Highlights of the Report include the following:

Our Thanks.  We did this study in collaboration with Accuver Americas (XCAL-M and XCAP), Rohde & Schwarz (TSME6 scanner) and Spirent Communications (Umetrix Data). SRG did all the testing and analysis of the data and we are solely responsible for the commentary in the report.

Background.  T-Mobile is preparing to launch UL-256QAM and UL-MIMO across its nationwide Band n41 network. The operator is likely the first in the world to introduce these features and SRG is definitely the first organization to publish an independent assessment of the features.

The Devices.  We tested with the Galaxy S21 Ultra, the LG Wing (UL-256QAM) and the OnePlus 9 Pro (UL-256QAM and UL-MIMO). Although the functionality we tested is well-defined in the standards, there is a device/chipset requirement that the industry has not yet fully embraced. We believe the OnePlus is the only smartphone which supports both features. Hopefully, the results of our study will prove to be the catalyst to move things forward.

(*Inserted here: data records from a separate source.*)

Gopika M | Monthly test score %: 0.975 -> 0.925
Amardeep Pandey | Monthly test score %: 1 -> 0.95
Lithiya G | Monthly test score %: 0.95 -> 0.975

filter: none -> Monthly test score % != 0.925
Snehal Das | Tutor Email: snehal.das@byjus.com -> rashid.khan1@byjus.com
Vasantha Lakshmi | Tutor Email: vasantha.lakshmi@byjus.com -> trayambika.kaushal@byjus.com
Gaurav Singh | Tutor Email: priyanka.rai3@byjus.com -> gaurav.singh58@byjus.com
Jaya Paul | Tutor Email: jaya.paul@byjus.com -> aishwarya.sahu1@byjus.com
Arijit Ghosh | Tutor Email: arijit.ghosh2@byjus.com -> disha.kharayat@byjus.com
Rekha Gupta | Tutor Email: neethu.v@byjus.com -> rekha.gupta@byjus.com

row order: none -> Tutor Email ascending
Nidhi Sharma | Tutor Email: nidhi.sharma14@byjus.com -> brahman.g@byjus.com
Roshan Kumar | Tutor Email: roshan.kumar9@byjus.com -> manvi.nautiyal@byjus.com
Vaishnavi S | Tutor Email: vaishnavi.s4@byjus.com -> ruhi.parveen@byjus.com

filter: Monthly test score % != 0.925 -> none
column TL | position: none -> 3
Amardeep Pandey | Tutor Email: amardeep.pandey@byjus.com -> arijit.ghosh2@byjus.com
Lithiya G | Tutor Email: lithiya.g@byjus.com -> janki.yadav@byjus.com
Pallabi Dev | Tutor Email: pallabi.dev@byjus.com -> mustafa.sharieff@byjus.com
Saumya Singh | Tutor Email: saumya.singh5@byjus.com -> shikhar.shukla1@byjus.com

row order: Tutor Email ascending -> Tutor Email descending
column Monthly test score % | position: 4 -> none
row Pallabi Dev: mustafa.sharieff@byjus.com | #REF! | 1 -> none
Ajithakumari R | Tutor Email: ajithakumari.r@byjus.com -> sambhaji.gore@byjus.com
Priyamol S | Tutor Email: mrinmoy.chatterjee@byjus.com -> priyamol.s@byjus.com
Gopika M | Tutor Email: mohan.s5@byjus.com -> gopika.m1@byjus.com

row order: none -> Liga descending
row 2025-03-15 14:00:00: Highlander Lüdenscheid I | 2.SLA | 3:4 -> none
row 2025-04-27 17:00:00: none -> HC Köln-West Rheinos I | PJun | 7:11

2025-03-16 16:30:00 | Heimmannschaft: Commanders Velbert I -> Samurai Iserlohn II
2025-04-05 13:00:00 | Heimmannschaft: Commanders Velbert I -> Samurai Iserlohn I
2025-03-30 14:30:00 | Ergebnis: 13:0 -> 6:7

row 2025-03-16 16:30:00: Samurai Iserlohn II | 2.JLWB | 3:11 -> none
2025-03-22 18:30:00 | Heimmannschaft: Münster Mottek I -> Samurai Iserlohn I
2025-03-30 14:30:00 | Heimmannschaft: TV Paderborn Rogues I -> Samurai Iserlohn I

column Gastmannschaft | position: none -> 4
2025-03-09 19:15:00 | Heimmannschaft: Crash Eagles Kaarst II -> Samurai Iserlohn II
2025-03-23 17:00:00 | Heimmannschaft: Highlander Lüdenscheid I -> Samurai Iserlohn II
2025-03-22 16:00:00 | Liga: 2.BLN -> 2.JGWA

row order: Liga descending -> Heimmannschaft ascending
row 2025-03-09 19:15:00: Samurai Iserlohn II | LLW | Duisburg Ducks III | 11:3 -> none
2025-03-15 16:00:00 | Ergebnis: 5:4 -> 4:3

Data Collection.  We tested in a multi-cell Band n41 cluster that also supported the Standalone (SA) architecture. We tested at fixed locations with varying RF conditions as well as along a 17.2 km drive route that included a full range of RF conditions, including seamless handovers between Band n71 (also SA). We tested devices in parallel to evaluate spectral efficiency differences and separately to quantify differences in peak performance. We also included low bit rate applications as part of the study.

Data Analysis.  We time binned and area binned the data to allow an apples-to-apples comparison of the results between smartphones, including filtering of data to ensure smartphones were all sending data and attached to the same cell site. We analyzed spectral and resource block efficiency as a function of RF conditions and how frequently the smartphones used the uplink enhancements. We also looked at current efficiency on how these features impact battery life.

Headliner Results.  Although aggregate performance over all RF conditions matters the most, we documented a peak uplink data speed of 223 Mbps with the OnePlus 9 Pro, followed by the LG Wing (108.2 Mbps) and the Galaxy S21 Ultra (86 Mbps). Put another way, we witnessed a 2.6x increase in uplink data speeds versus what consumers enjoy today.

5G NR Coverage.  With the TSME6 scanner we evaluated 5G NR network coverage for the four nationwide 5G NR networks in the US in two US markets. We focused on signal quality (SINR) versus signal quantity (RSRP). The low band networks could suffer from too much of a good thing (coverage), resulting in higher interference, while the mid-band network coverage was surprisingly good.